▸ **Web page revision data**:
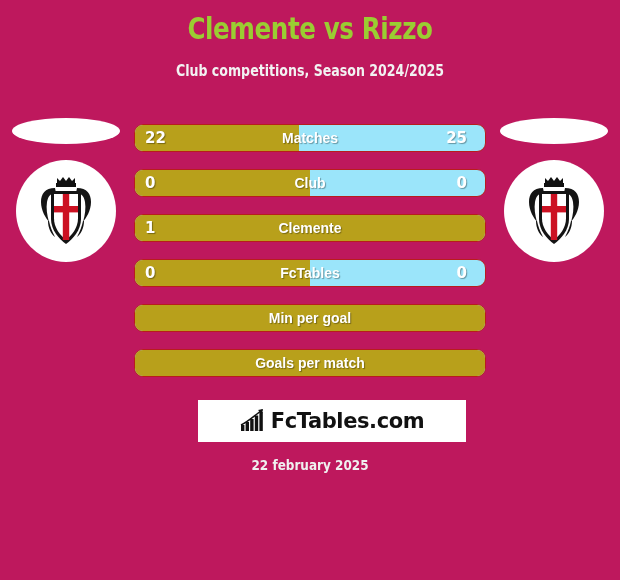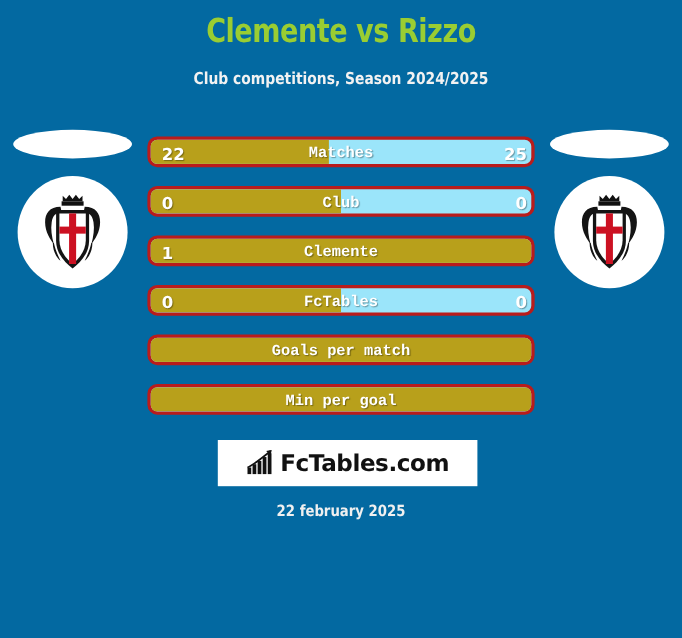--- a/index.html
+++ b/index.html
@@ -16,7 +16,7 @@
     position: relative;
     width: 620px;
     height: 580px;
-    background: #0369a1;
+    background: #be185d;
   }
 
   

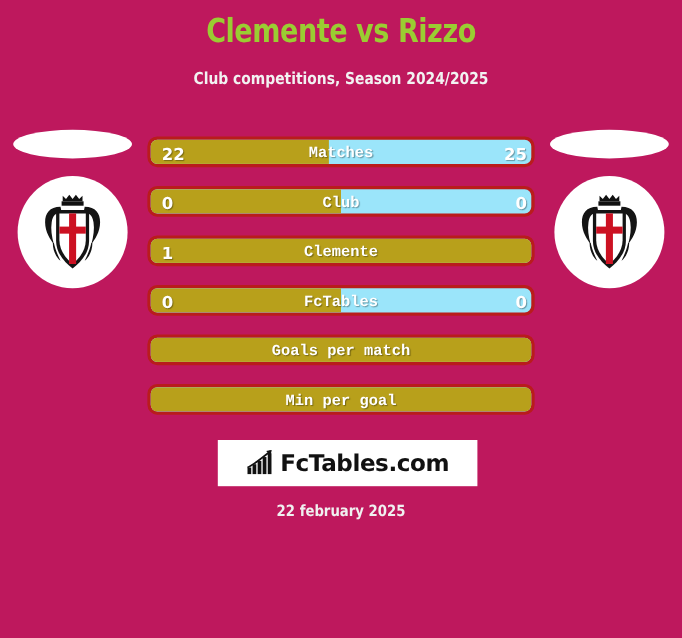--- a/index.html
+++ b/index.html
@@ -100,7 +100,7 @@
     border-radius: 9px;
     overflow: hidden;
     background: #9BE5FA;
-    border: 3px solid #b91c1c;
+    border: 1px solid #b91c1c;
   }
 
   .stat-fill {

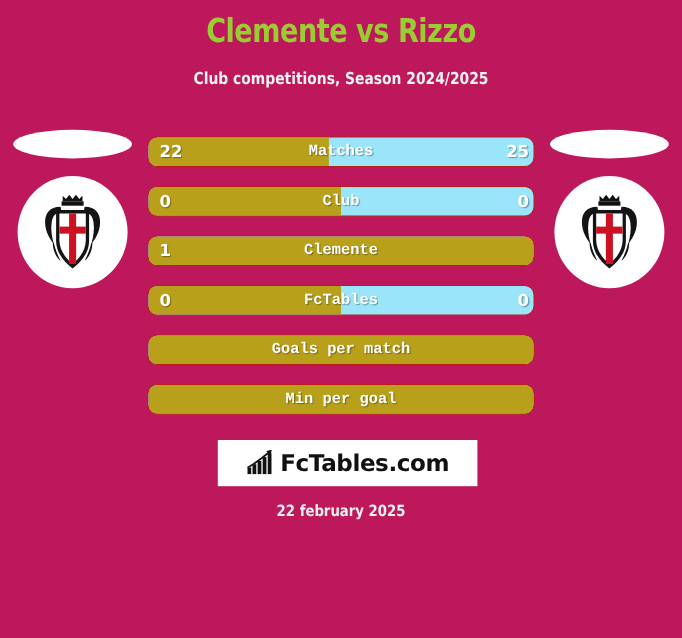--- a/index.html
+++ b/index.html
@@ -116,7 +116,7 @@
     height: 28px;
     line-height: 27px;
     text-align: center;
-    font-family: Liberation Mono, monospace;
+    font-family: Liberation Sans, sans-serif;
     font-weight: bold;
     font-size: 14px;
     color: #ffffff;

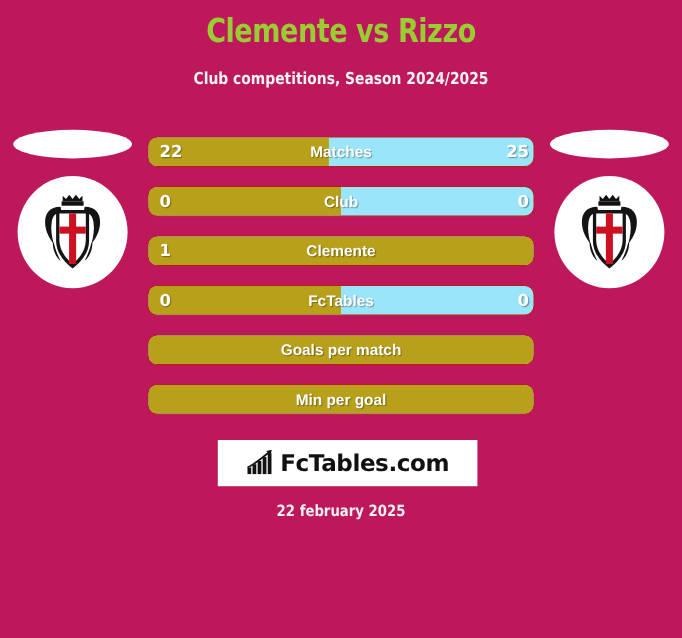--- a/index.html
+++ b/index.html
@@ -137,7 +137,7 @@
     z-index: 3;
   }
   .stat-home { left: 10px; }
-  .stat-away { right: 4px; }
+  .stat-away { right: 18px; }
 
   
   .fctables-logo {

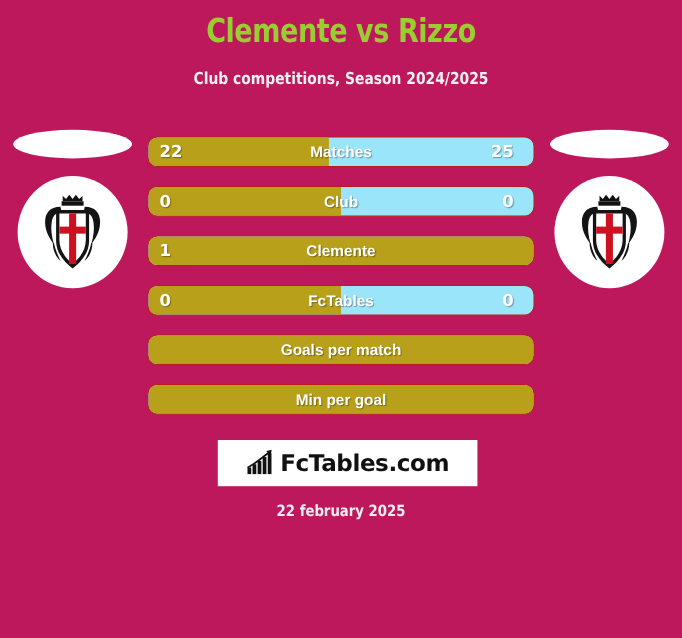--- a/index.html
+++ b/index.html
@@ -259,14 +259,14 @@
     <div class="stat-row">
       <div class="stat-fill" style="width:100%"></div>
       <div class="stat-home"></div>
-      <div class="stat-label">Goals per match</div>
+      <div class="stat-label">Min per goal</div>
       <div class="stat-away"></div>
     </div>
 
     <div class="stat-row">
       <div class="stat-fill" style="width:100%"></div>
       <div class="stat-home"></div>
-      <div class="stat-label">Min per goal</div>
+      <div class="stat-label">Goals per match</div>
       <div class="stat-away"></div>
     </div>
 

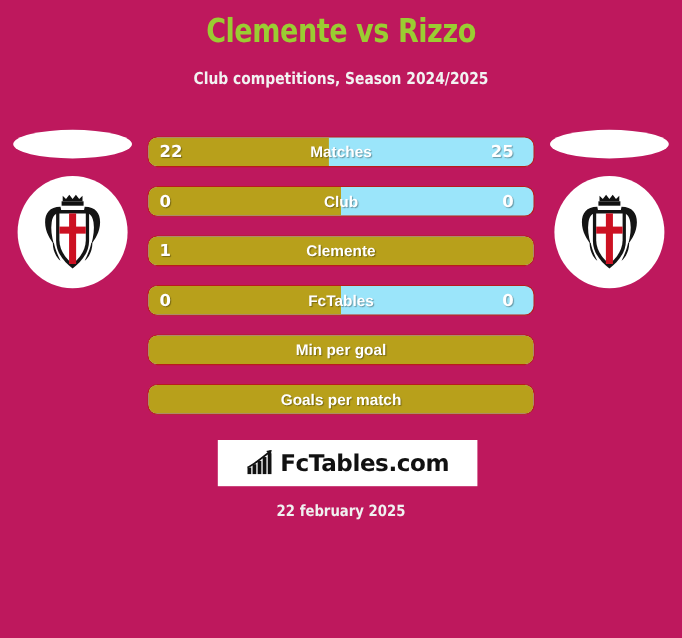--- a/index.html
+++ b/index.html
@@ -144,7 +144,7 @@
     position: absolute;
     top: 400px;
     left: 198px;
-    width: 236px;
+    width: 268px;
     height: 42px;
     background: #ffffff;
     display: flex;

▸ **Your objective**:
Would you restate the records above word for word and exclude the pictures?

▸ **Answer section**:
--- a/index.html
+++ b/index.html
@@ -16,7 +16,7 @@
     position: relative;
     width: 620px;
     height: 580px;
-    background: #0369a1;
+    background: #be185d;
   }
 
   

--- a/index.html
+++ b/index.html
@@ -100,7 +100,7 @@
     border-radius: 9px;
     overflow: hidden;
     background: #9BE5FA;
-    border: 3px solid #b91c1c;
+    border: 1px solid #b91c1c;
   }
 
   .stat-fill {

--- a/index.html
+++ b/index.html
@@ -116,7 +116,7 @@
     height: 28px;
     line-height: 27px;
     text-align: center;
-    font-family: Liberation Mono, monospace;
+    font-family: Liberation Sans, sans-serif;
     font-weight: bold;
     font-size: 14px;
     color: #ffffff;

--- a/index.html
+++ b/index.html
@@ -137,7 +137,7 @@
     z-index: 3;
   }
   .stat-home { left: 10px; }
-  .stat-away { right: 4px; }
+  .stat-away { right: 18px; }
 
   
   .fctables-logo {

--- a/index.html
+++ b/index.html
@@ -259,14 +259,14 @@
     <div class="stat-row">
       <div class="stat-fill" style="width:100%"></div>
       <div class="stat-home"></div>
-      <div class="stat-label">Goals per match</div>
+      <div class="stat-label">Min per goal</div>
       <div class="stat-away"></div>
     </div>
 
     <div class="stat-row">
       <div class="stat-fill" style="width:100%"></div>
       <div class="stat-home"></div>
-      <div class="stat-label">Min per goal</div>
+      <div class="stat-label">Goals per match</div>
       <div class="stat-away"></div>
     </div>
 

--- a/index.html
+++ b/index.html
@@ -144,7 +144,7 @@
     position: absolute;
     top: 400px;
     left: 198px;
-    width: 236px;
+    width: 268px;
     height: 42px;
     background: #ffffff;
     display: flex;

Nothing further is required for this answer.